Rick Froberg never seemed to have a larger-than-life mentality, even if his contributions to music were. From an outside perspective, he appeared humble, his music vehemently agitated, but his disposition welcoming and friendly, his laugh as radiant as his howl. His iconic voice is one in a million, harsh and ragged in a way that was uniquely melodic, brilliantly matched to the insistent music that defined his career. Over the weekend John Reis broke the tragic news that Froberg had passed away of natural causes at the age of 55. It’s an unbelievably heartbreaking loss and first and foremost we want to send our love and condolences to all his family, friends, and everyone close to him.

It’s safe to say that Rick Froberg’s music - from Pitchfork and Drive Like Jehu to Hot Snakes and Obits - has had a profound impact on so many here at Post-Trash and beyond, and we’re forever grateful for the entire discography that Froberg leaves behind (as well as his incredible visual art and design aesthetic, which really deserves its own special praise).
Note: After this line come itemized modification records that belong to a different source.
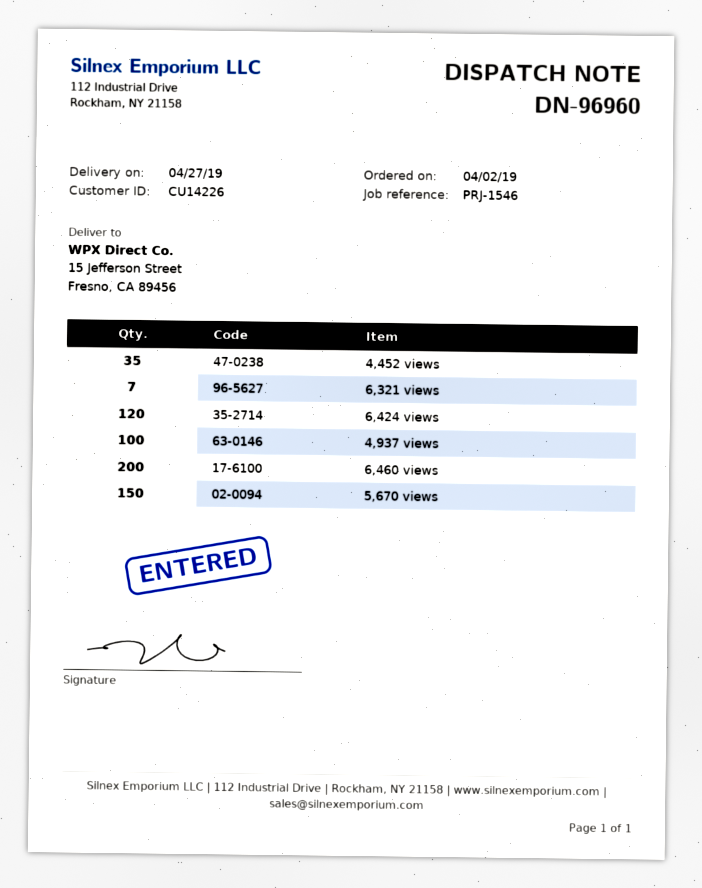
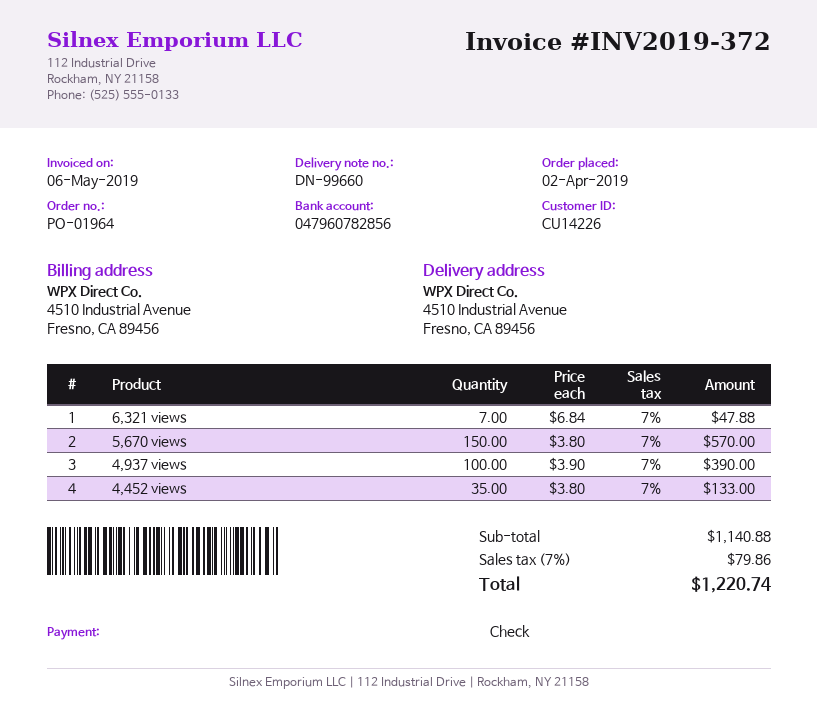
delivery note number: DN-96960 -> DN-99660
ship to: 15 Jefferson Street, Fresno, CA 89456 -> 4510 Industrial Avenue, Fresno, CA 89456
6,424 views: 120 -> none
6,460 views: 200 -> none

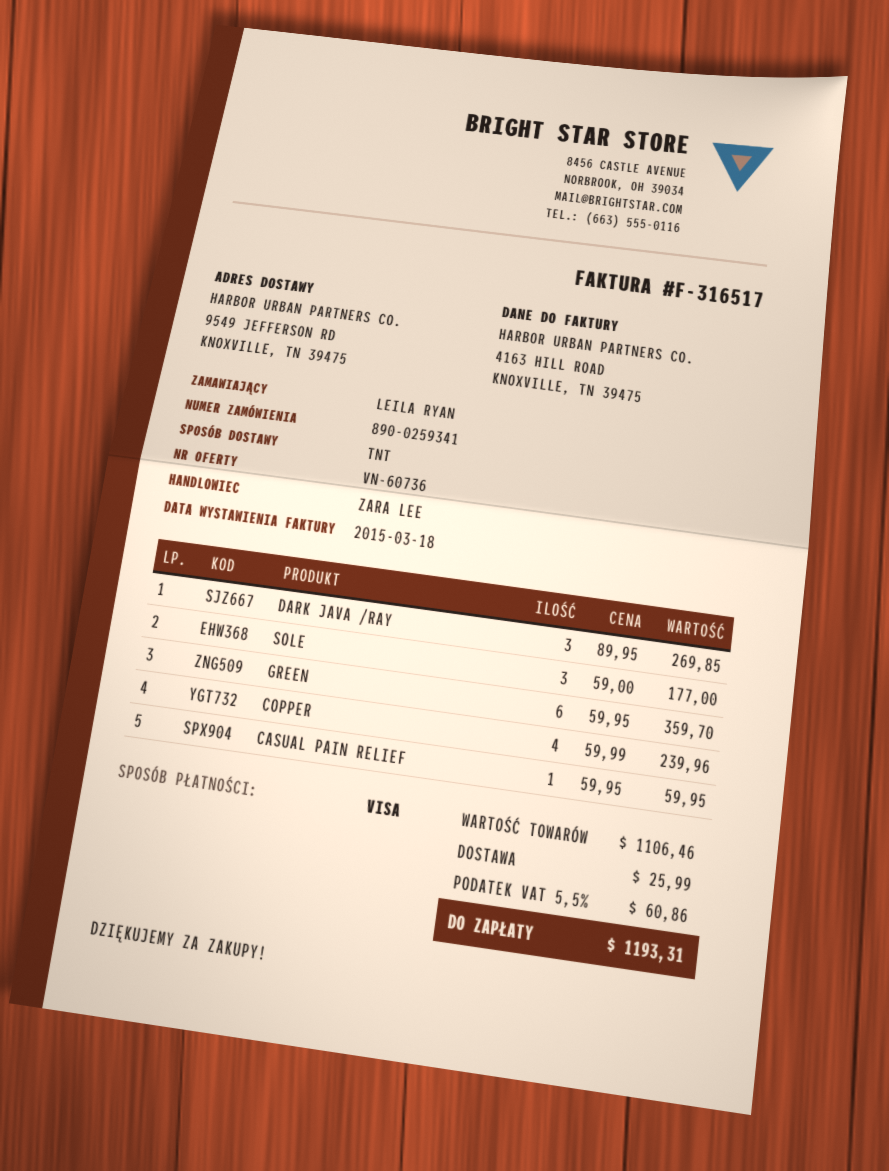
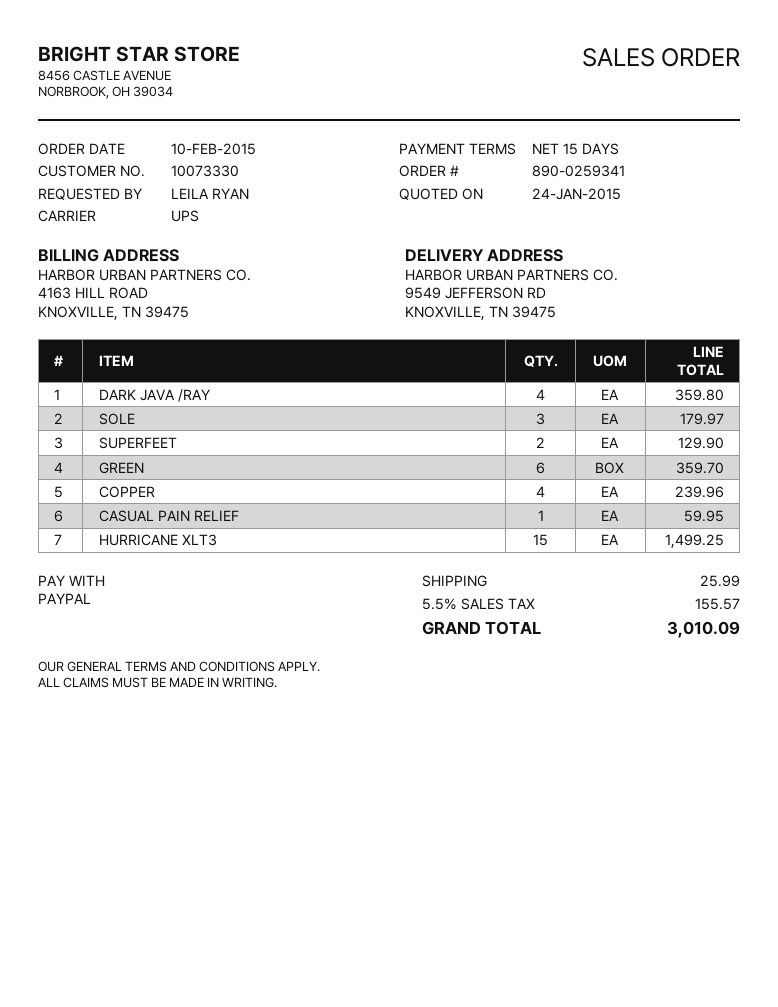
payment method: Visa -> PayPal
shipping method: TNT -> UPS
DARK JAVA /RAY: 3 for 269.85 -> 4 for 359.80
SOLE: 3 for 177.00 -> 3 for 179.97
SUPERFEET: none -> 2 for 129.90
HURRICANE XLT3: none -> 15 for 1499.25
tax: 5.5% = 60.86 -> 5.5% = 155.57
total: 1193.31 -> 3010.09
While a more general piece is coming from a writer far more accomplished than myself, I wanted to dedicate this week’s “Album of the Week” feature to Rick Froberg’s memory, paying our respects to him and Drive Like Jehu’s timeless classic, Yank Crime, a record that sounds equally astonishing after hundreds of listens as it did after the first. This is not a eulogy, but a thank you.

For a band that only released two records and single over a five year stretch, the weight of what Drive Like Jehu accomplished feels immeasurable. Their influence looms large, they’ve inspiring a breed of post-hardcore, art punk, and noise rock bands for three decades and counting. The San Diego quartet - Froberg, Reis, Mike Kennedy, and Mark Trombino - played music with a caustic ferocity and a sharp focus. Their songs were complex, darting around contorted structures with time signatures collapsing and expanding with fluidity. Perhaps serving as a cornerstone in the formation of “math rock,” Drive Like Jehu never sounded clinical or overtly complex (even when it was), due primarily to the impenetrable feedback and density that nestled their music. Froberg and Reis built up a tornado of honed in detonations, carefully arranged while inescapably primal. The band’s self-titled debut was stellar, introducing their sound unto an unsuspecting world, drawing upon influences ranging from Wipers to Rites of Spring and in turn recreating brainy punk with a super-charged fission of piercing sprawl. In the wake of that album, Drive Like Jehu, like many great but not quite commercially viable bands, found themselves moving to a major label, in their case Interscope. For everyone that has spent the last twenty nine years listening to Yank Crime (or any portion of that time), it’s clear that joining a major did nothing to diminish the band’s ferocity. If anything, it somehow had the opposite effect, Yank Crime is uncompromising, a record that eschews radio friendly accessibility in favor of expanded exercises in abrasion and Earth-shaking harmonics. As four of the album’s nine songs stretched beyond the seven minute mark, Drive Like Jehu put artistic focus before anything else, developing a sound as rooted in patience as it was aggression.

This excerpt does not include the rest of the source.